**YOUR ASSIGNMENT:** Reproduce the whole of the records exactly, and make sure no picture is carried into the result.

---- DATASET CONTENT

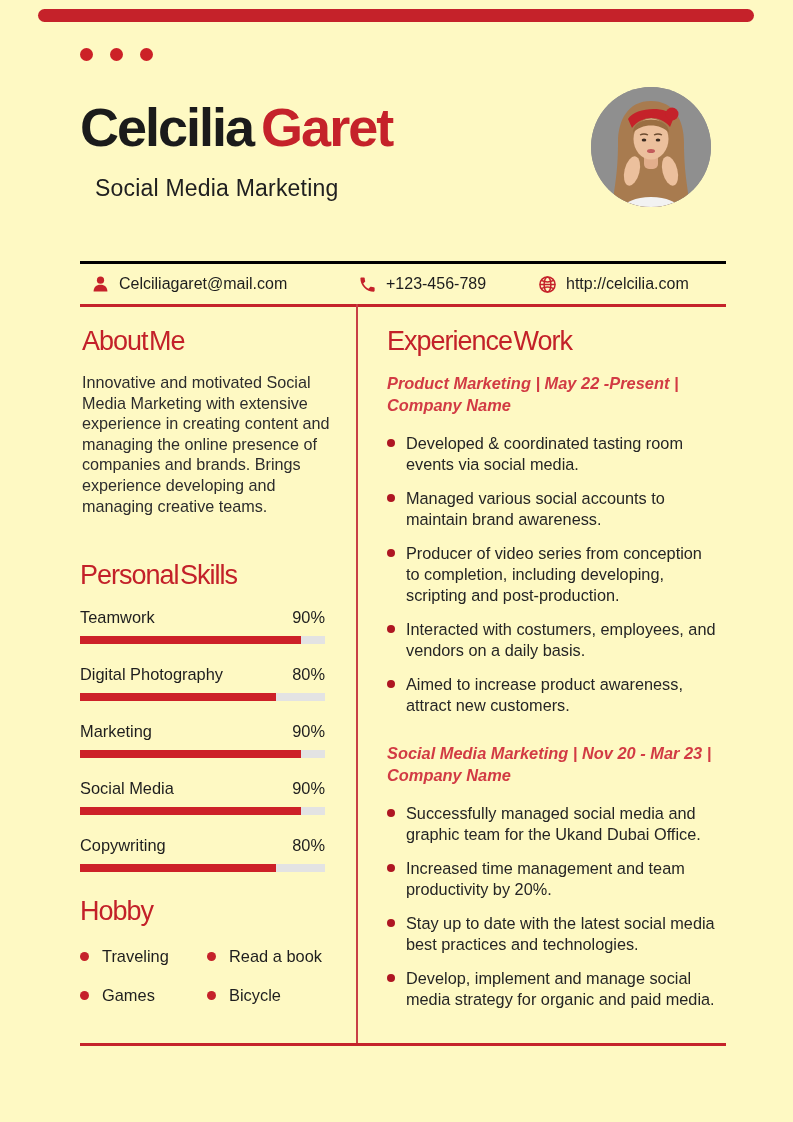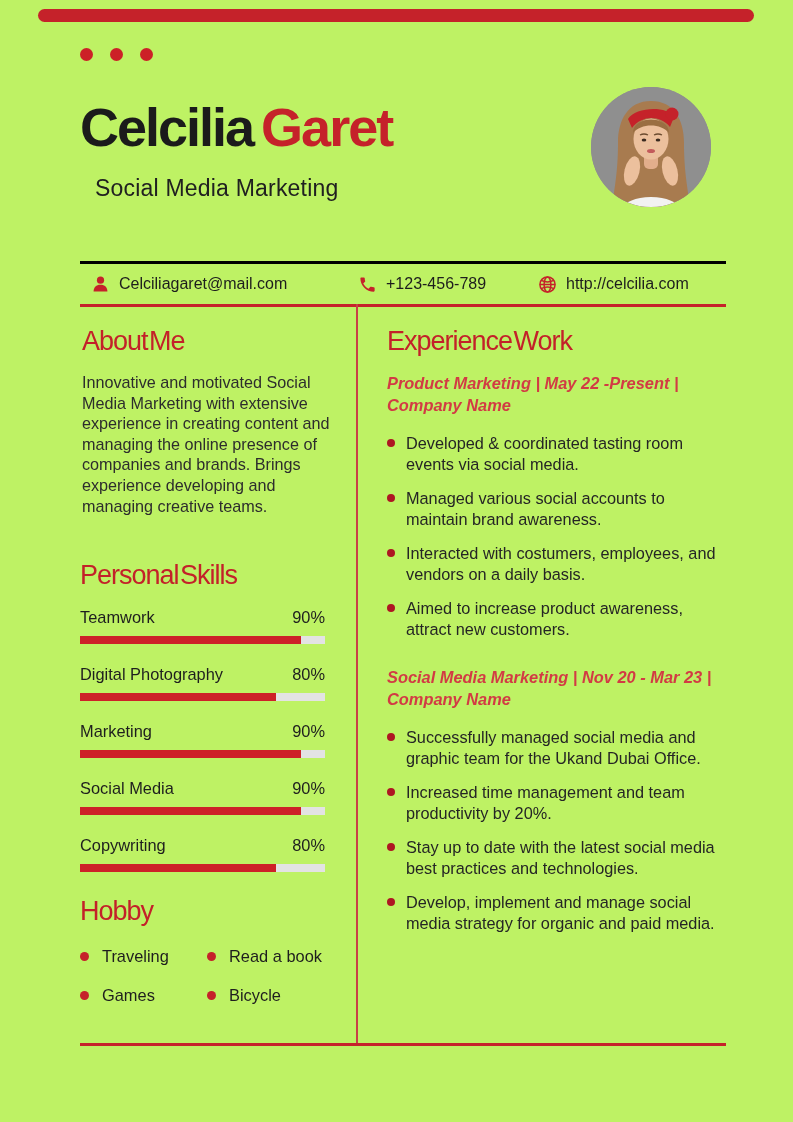--- a/index.html
+++ b/index.html
@@ -1,16 +1,16 @@
 <!DOCTYPE html>
 <html><head>
 <meta charset="utf-8">
 <style>
   html,body{margin:0;padding:0;background:#ffffff;}
-  .page{position:relative;width:793px;height:1122px;background:#bef264;margin:0 auto;
+  .page{position:relative;width:793px;height:1122px;background:#fef9c3;margin:0 auto;
         font-family:"Liberation Sans",sans-serif;overflow:hidden;}
 
   
   .topbar{position:absolute;left:38px;top:9px;width:716px;height:13px;border-radius:7px;background:#C5222A;}
   .dots{position:absolute;left:80px;top:48px;display:flex;gap:17px;}
   .dot{width:13px;height:13px;border-radius:50%;background:#CC2127;}
 
   
   .name{position:absolute;left:80px;top:96px;font-size:54px;font-weight:bold;
         letter-spacing:-2px;color:#1B1B1B;white-space:nowrap;}
@@ -222,20 +222,24 @@
         <li>
             <span class="bdot"></span>
             <span>Developed &amp; coordinated tasting room events via social media.</span>
           </li>
         <li>
             <span class="bdot"></span>
             <span>Managed various social accounts to maintain brand awareness.</span>
           </li>
         <li>
             <span class="bdot"></span>
+            <span>Producer of video series from conception to completion, including developing, scripting and post-production.</span>
+          </li>
+        <li>
+            <span class="bdot"></span>
             <span>Interacted with costumers, employees, and vendors on a daily basis.</span>
           </li>
         <li>
             <span class="bdot"></span>
             <span>Aimed to increase product awareness, attract new customers.</span>
           </li>
       </ul>
     </div>
 
     <div class="job2">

--------

**YOUR RESPONSE:**
--- a/index.html
+++ b/index.html
@@ -1,16 +1,16 @@
 <!DOCTYPE html>
 <html><head>
 <meta charset="utf-8">
 <style>
   html,body{margin:0;padding:0;background:#ffffff;}
-  .page{position:relative;width:793px;height:1122px;background:#bef264;margin:0 auto;
+  .page{position:relative;width:793px;height:1122px;background:#fef9c3;margin:0 auto;
         font-family:"Liberation Sans",sans-serif;overflow:hidden;}
 
   
   .topbar{position:absolute;left:38px;top:9px;width:716px;height:13px;border-radius:7px;background:#C5222A;}
   .dots{position:absolute;left:80px;top:48px;display:flex;gap:17px;}
   .dot{width:13px;height:13px;border-radius:50%;background:#CC2127;}
 
   
   .name{position:absolute;left:80px;top:96px;font-size:54px;font-weight:bold;
         letter-spacing:-2px;color:#1B1B1B;white-space:nowrap;}
@@ -222,20 +222,24 @@
         <li>
             <span class="bdot"></span>
             <span>Developed &amp; coordinated tasting room events via social media.</span>
           </li>
         <li>
             <span class="bdot"></span>
             <span>Managed various social accounts to maintain brand awareness.</span>
           </li>
         <li>
             <span class="bdot"></span>
+            <span>Producer of video series from conception to completion, including developing, scripting and post-production.</span>
+          </li>
+        <li>
+            <span class="bdot"></span>
             <span>Interacted with costumers, employees, and vendors on a daily basis.</span>
           </li>
         <li>
             <span class="bdot"></span>
             <span>Aimed to increase product awareness, attract new customers.</span>
           </li>
       </ul>
     </div>
 
     <div class="job2">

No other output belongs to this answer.